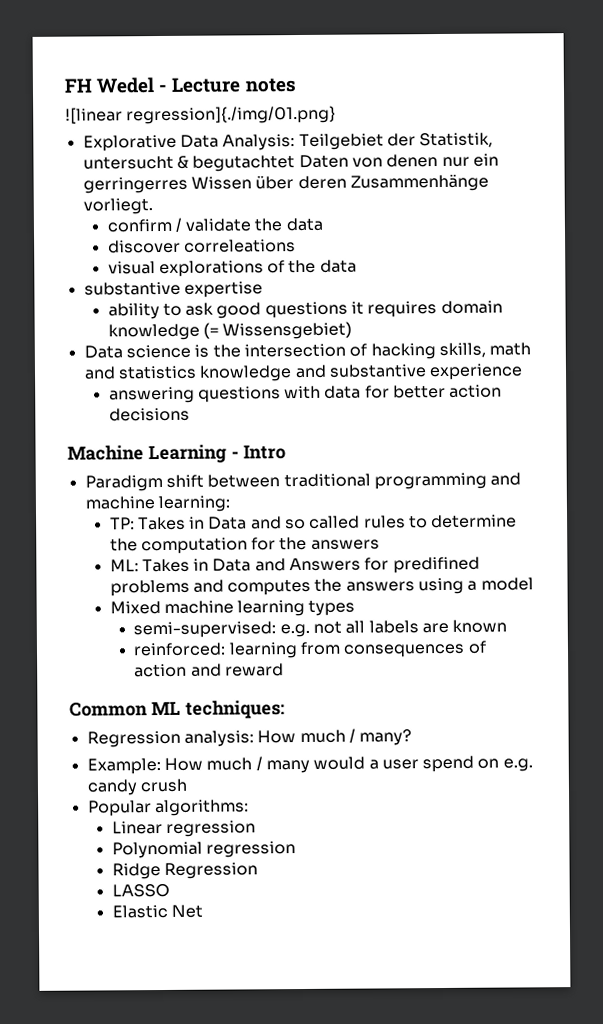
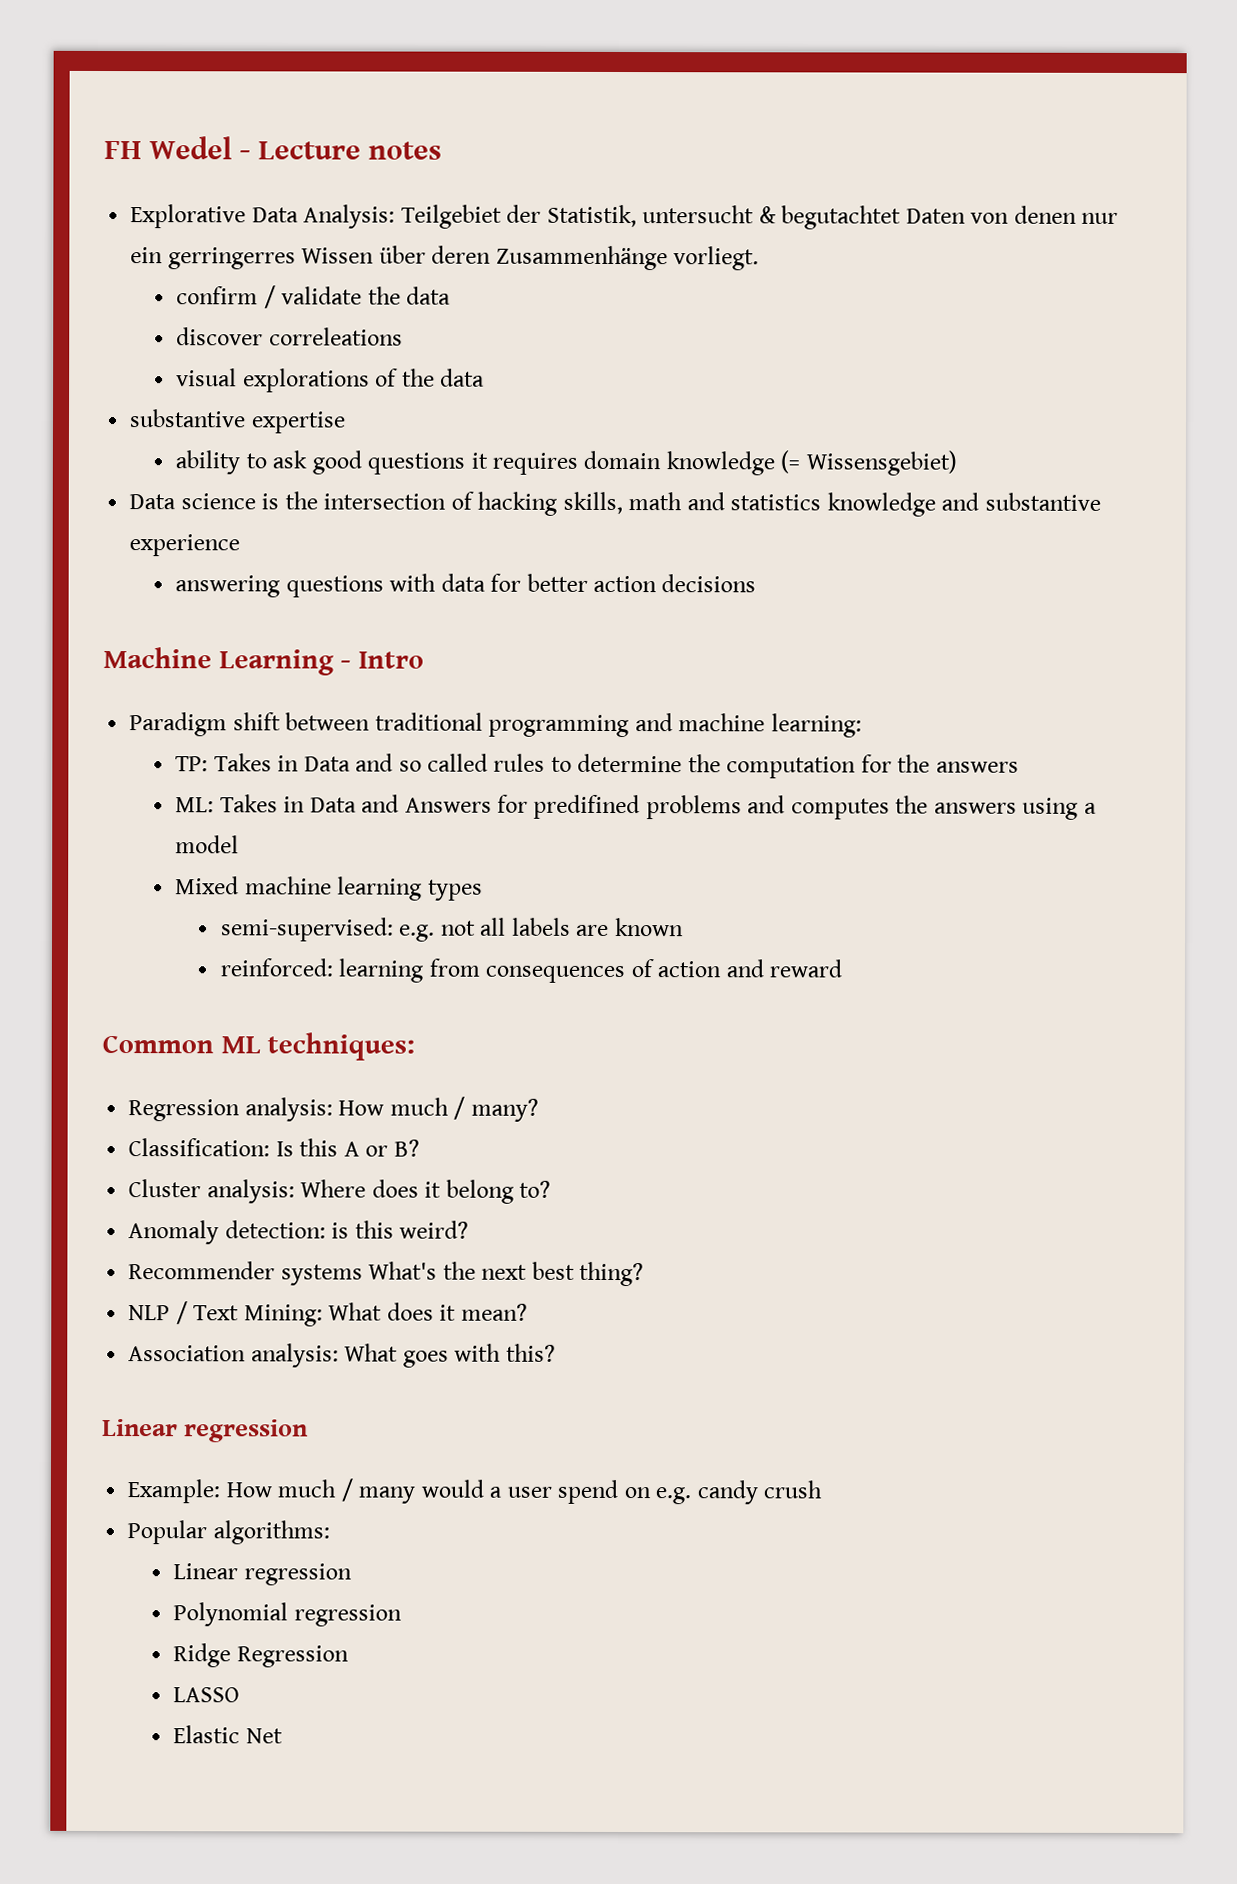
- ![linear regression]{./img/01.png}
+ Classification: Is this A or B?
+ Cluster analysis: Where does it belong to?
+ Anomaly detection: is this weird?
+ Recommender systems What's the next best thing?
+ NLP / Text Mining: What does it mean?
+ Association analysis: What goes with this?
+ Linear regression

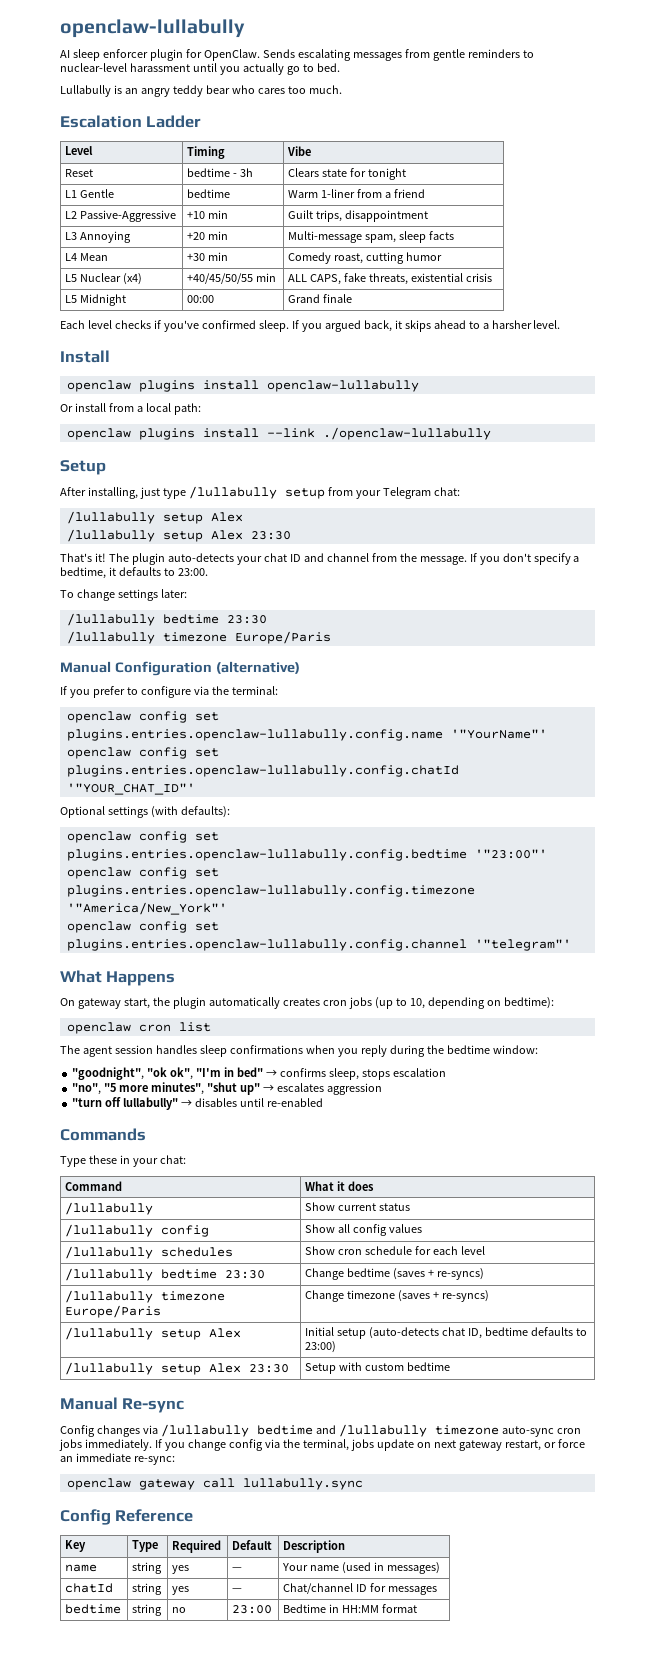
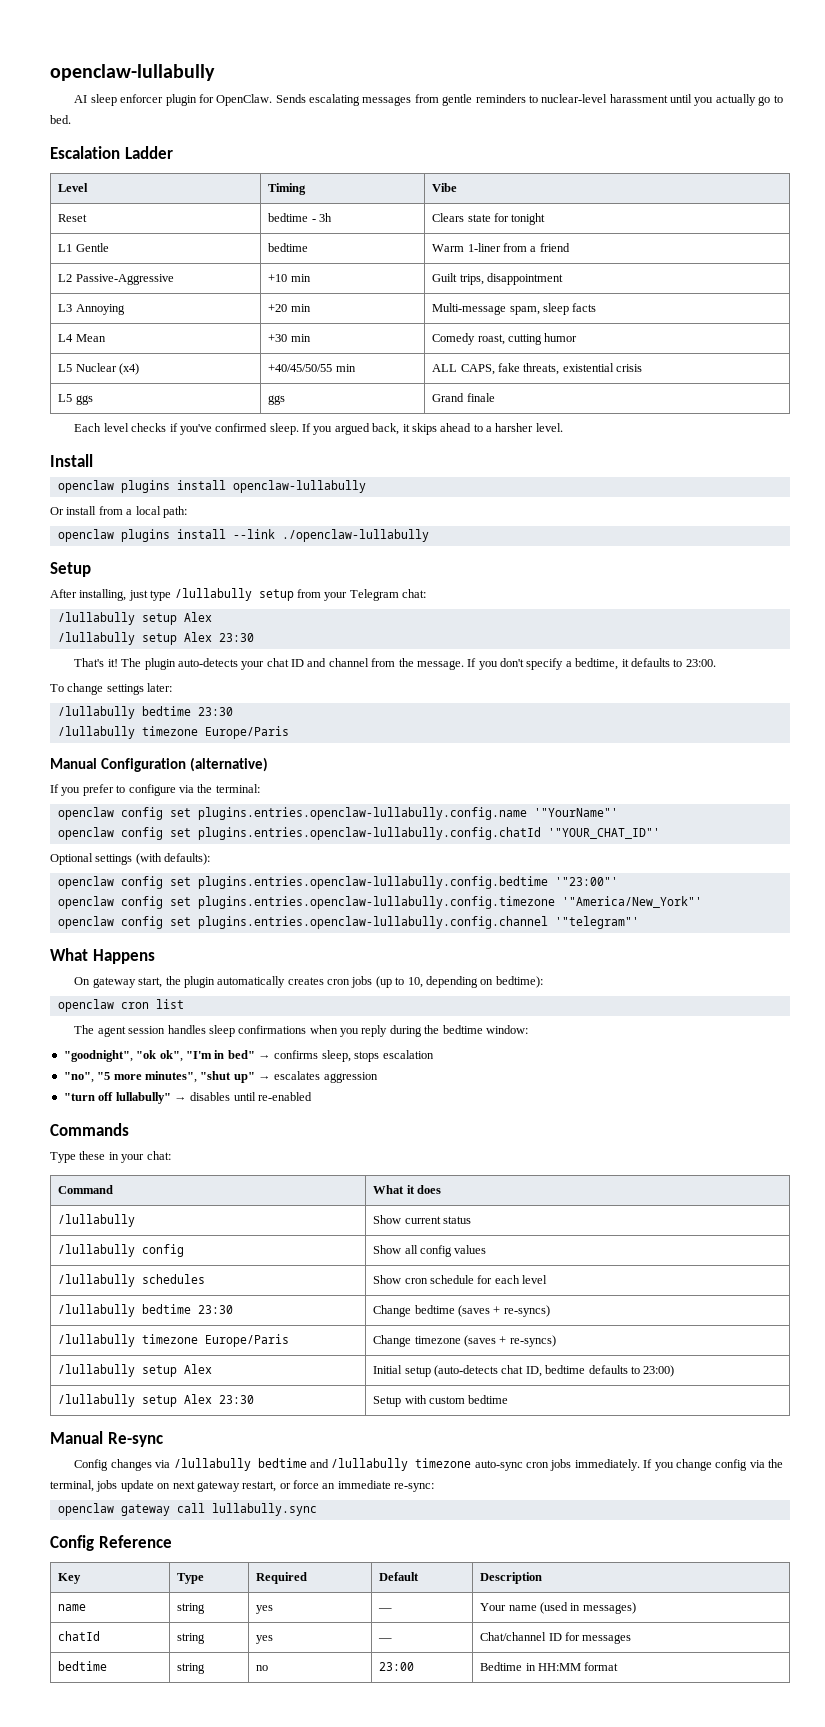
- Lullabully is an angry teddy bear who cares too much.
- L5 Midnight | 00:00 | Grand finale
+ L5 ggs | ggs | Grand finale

-----

Output nothing but the lines from the one containing "next best thing?" to the end of the listing, both ends included, reproduced exactly. Pictures stay out.

+ Recommender systems What's the next best thing?
+ NLP / Text Mining: What does it mean?
+ Association analysis: What goes with this?
+ Linear regression

- Lullabully is an angry teddy bear who cares too much.
- L5 Midnight | 00:00 | Grand finale
+ L5 ggs | ggs | Grand finale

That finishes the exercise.